É um jogo de astúcia e deve ser realizado a despeito do pedido, explícito ou não, dos consumidores ou clientes, porque normalmente eles não sabem o que querem ou não sabem explicar as suas vontades, isto é, verbalizar os seus desejos inconscientes. A maioria dos produtos de sucesso não foi solicitada por ninguém.

A capacidade de antecipar as jogadas comerciais exige acuidade constante para olhar os movimentos da sociedade e perceber seus caminhos e sutilezas.
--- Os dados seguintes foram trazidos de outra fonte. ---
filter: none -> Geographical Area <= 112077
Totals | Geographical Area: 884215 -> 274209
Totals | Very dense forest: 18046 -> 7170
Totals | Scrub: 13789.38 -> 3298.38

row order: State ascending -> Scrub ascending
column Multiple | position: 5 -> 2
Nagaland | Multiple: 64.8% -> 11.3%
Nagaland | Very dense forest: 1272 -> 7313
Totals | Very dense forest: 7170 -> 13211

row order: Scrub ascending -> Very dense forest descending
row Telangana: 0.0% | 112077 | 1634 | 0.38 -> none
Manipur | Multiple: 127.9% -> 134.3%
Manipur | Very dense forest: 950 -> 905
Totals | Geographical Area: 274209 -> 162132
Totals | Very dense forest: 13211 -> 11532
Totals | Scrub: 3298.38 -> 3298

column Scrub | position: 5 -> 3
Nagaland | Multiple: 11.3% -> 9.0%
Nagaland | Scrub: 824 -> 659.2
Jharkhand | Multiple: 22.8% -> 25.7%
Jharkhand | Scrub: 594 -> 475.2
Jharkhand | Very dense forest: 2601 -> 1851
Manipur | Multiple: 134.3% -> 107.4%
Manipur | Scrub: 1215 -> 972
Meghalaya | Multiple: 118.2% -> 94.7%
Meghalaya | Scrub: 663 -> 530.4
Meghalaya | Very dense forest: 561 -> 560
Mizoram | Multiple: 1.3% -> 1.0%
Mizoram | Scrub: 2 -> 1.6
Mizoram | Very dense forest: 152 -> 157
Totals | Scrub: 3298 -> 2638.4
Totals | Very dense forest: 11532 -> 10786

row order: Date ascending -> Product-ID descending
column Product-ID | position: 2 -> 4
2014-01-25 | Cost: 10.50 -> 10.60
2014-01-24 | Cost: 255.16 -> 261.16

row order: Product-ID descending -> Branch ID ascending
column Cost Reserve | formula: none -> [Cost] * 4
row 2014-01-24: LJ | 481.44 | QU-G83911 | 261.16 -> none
É como enxergar além da neblina, dirigir um carro num dia de intenso nevoeiro e adivinhar o que existe lá na frente.

Para fazer isso com competência, o marketing apropria-se descaradamente das várias especialidades do saber humano: economia, antropologia, sociologia e psicologia; das manifestações da arte com as suas expressões na música, teatro, literatura, cinema, artes plásticas e, pasmem, até das pesquisas de mercado. E quanto a estas, aprender a ler nas entrelinhas e captar aquilo que não está dito na obviedade dos relatórios. Ensinamentos que a raposa, personagem de “O Pequeno Príncipe”, já dizia sabiamente: – “O essencial é invisível para os olhos”.

Somadas a essas habilidades de adivinhadores, os profissionais do marketing devem também ter o olhar apurado sobre o presente, ficar atentos às circunstâncias e perceber sempre o que está acontecendo ao seu redor no exato momento dos acontecimentos, porque este olhar cristalino sobre o que se passa em volta vai permitir que com as ferramentas da criatividade possam realizar adaptações rápidas, precisas, tirando o máximo proveito das mudanças. E isso tem de ser realizado, justamente nos seus momentos mais apropriados. A onça quando dá o bote já viu tudo o que tinha que ver.

É tolice brigar com as circunstâncias ou amaldiçoar a necessidade de mudanças, já que elas são inevitáveis. Por isso a necessidade da eterna adaptação. Charles Darwin não disse que na natureza sobrevive o mais forte, mas, sim, o mais adaptado. E o profissional dos novos tempos não é mais aquele especialista dos anos 60, nem o generalista dos anos 80. A palavra que melhor o define, nos dias atuais, é: adaptabilidade.

E as empresas, como bons seres orgânicos, precisam saber reconhecer as mudanças, intuir as futuras viradas de mercado e saber tirar o melhor proveito delas. Viver de acordo com as circunstâncias é estar atento à realidade, manter o rumo na direção desejada fazendo as adaptações sempre que forem necessárias. E para fazer isso bem feito é preciso uma boa dose de criatividade, aliás, é daí mesmo que ela nasce.